Redmond’s family heritage was more complex than that of most of his nationalist political colleagues. His mother came from a Protestant and unionist family, though converting to Catholicism on marriage, she never converted to nationalism. His uncle General John Patrick Redmond, who had inherited the family estate, was created CB for his role during the Indian mutiny; he disapproved of his nephew’s involvement in agrarian agitation of the 1880s. John Redmond boasted of his family involvement in the 1798 Wexford rising, a “Miss Redmond” had ridden in support of the rebels, a Father Redmond was hanged by the yeomanry, as was a maternal ancestor, William Kearney.

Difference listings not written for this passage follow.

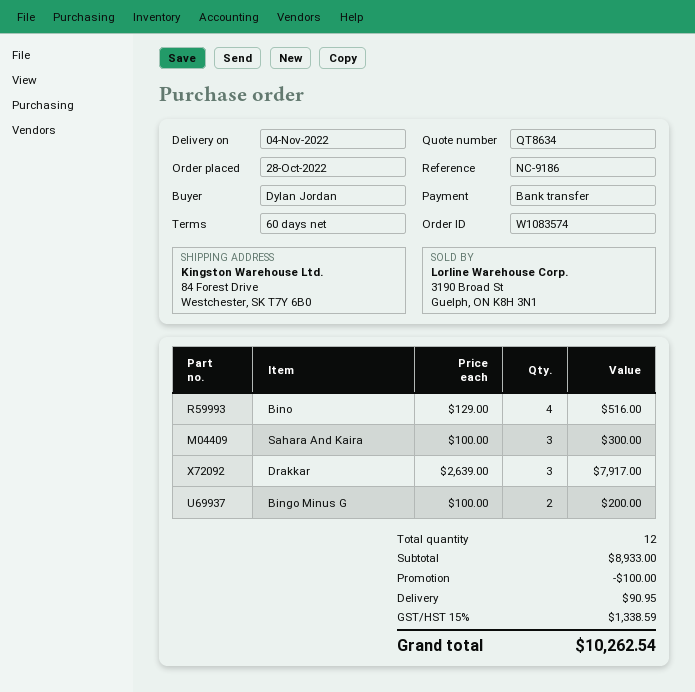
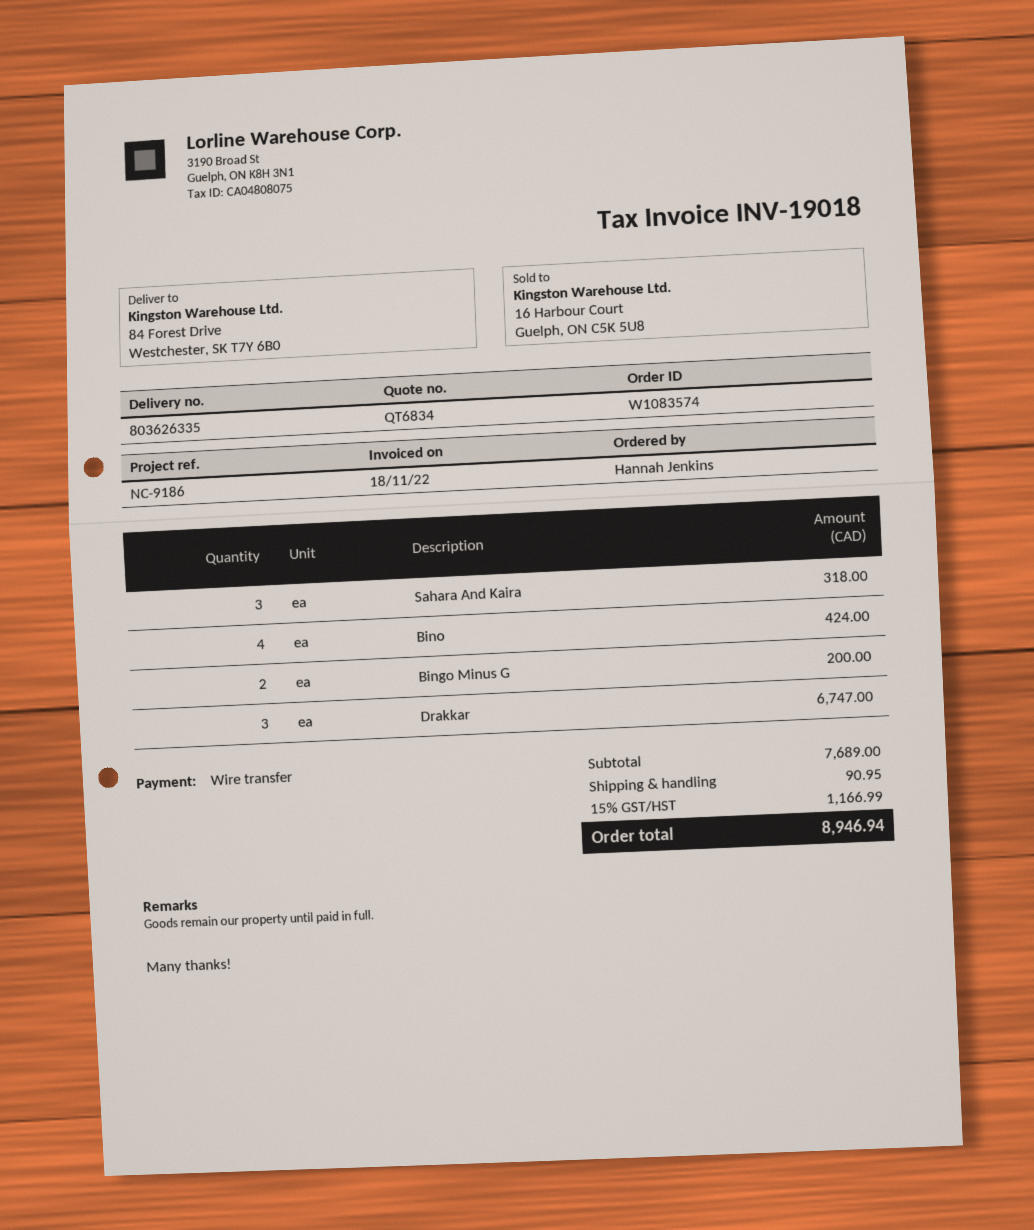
quote number: QT8634 -> QT6834
ordered by: Dylan Jordan -> Hannah Jenkins
Bino: 4 for 516.00 -> 4 for 424.00
Sahara And Kaira: 3 for 300.00 -> 3 for 318.00
Drakkar: 3 for 7917.00 -> 3 for 6747.00
subtotal: 8933.00 -> 7689.00
discount: 100.00 -> none
tax: 15% = 1338.59 -> 15% = 1166.99
total: 10262.54 -> 8946.94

As a student, young John exhibited the seriousness that many would soon come to associate with him. Educated by the Jesuits in Clongowes Wood, he was primarily interested in poetry and literature, performed the lead in school theatricals and was regarded as the best speaker in the school's debating society. After finishing at Clongowes, Redmond attended Trinity College, Dublin in order to study law, but his father's ill health led him to abandon his studies before taking a degree. In 1876 he left to live with his father in London, acting as his assistant in Westminster, where he developed more fascination for politics than for law. He first came into contact with Michael Davitt on the occasion of a reception held in London to celebrate the release of the famous Fenian prisoner. As a clerk in the House of Commons he increasingly identified himself with Charles Stewart Parnells fortunes, founder of the Irish Land League and a noted ‘obtructionist’ in the Commons.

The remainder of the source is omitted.